Se puede desplazar el volumen de datos con respecto al origen de coordenadas. Las dimensiones xyz son en milímetros.

Tamaño del Voxel

El Tamaño del voxel de los datos (también en milímetros) pude ser alterado en esta página. El botón "keep aspect ratio" especifica que cuando se altera cualquier dimensión del voxel (x, y, or z), las demás dimensiones se alteraran en la misma proporción.

Rotar

El volumen de datos puede ser rotado sobre su cento en esta página. Hay una ruedecita por cada plano. La ruedecita axial rotará el volumen en el plano transversal (rota sobrel el eje z). La ruedecita coronal rotará el volumen en el plano coronal (rota sobrel el eje y). Y la rudecita sagital lo hará sobre el plano sagital (rota sobrel el eje x). El botón "reset to default" deshace las rotaciones dejando el volumen como al principio. Al pie de página existe una matriz con las tranformaciones de las coordenadas del volumen con respecto al las coordenadas de origen.
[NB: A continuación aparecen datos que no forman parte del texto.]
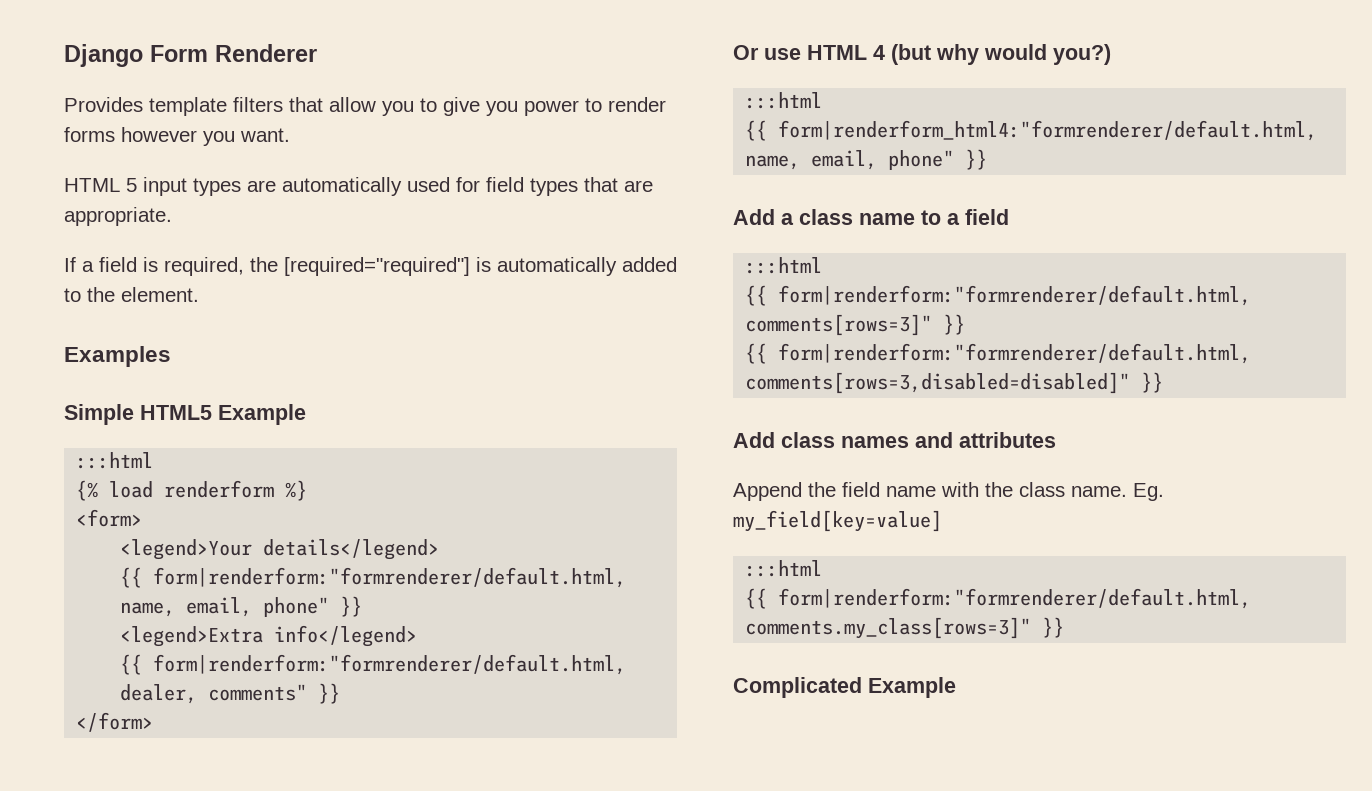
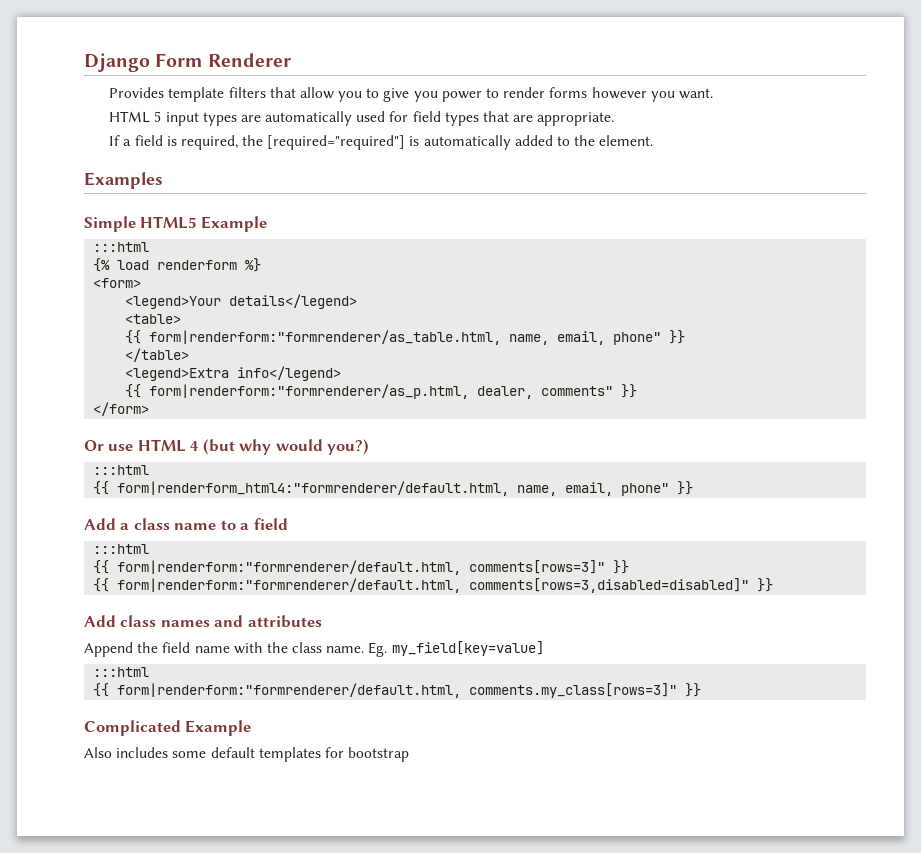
[120,567,627,588] [120,596,363,617] // {{ form|renderform:"formrenderer/default.html, name, email, phone" }} -> [125,314,182,324] [125,330,686,345] [125,348,190,362] // <table> // {{ form|renderform:"formrenderer/as_table.html, name, email, phone" }} // </table>
[153,654,627,675] form|renderform:"formrenderer/default.html, -> [149,384,470,399] form|renderform:"formrenderer/as_p.html,
(956, 687) none -> [84,747,410,762] // Also includes some default templates for bootstrap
Mapa de Color/Umbral(Threshold)

Esta página es análoga al del diálogo de Umbral (descrita en “Herramienta de Cambio de Umbral”).

Tiempo

Desde esta página se puede alterar la información respecto al los tiempos de los datos. El tiempo de comienzo del scan puede cambiarse con respecto al tiempo de otros scans. También pueden hacerse correciones en la duración de cada marco de tiempo(Frame Time) .

Windowing Preferences

The max and min threshold levels used for the bone and soft tissue CT window buttons can be explicitly set here. The "Insert Current Thresholds" button will reset the max and min values with the data set's currently used threshold levels.

Immutables

Este panel lista la información que no puede ser alterada. El formato interno subyaccente y las dimensiones del voxel se muestran en esta página.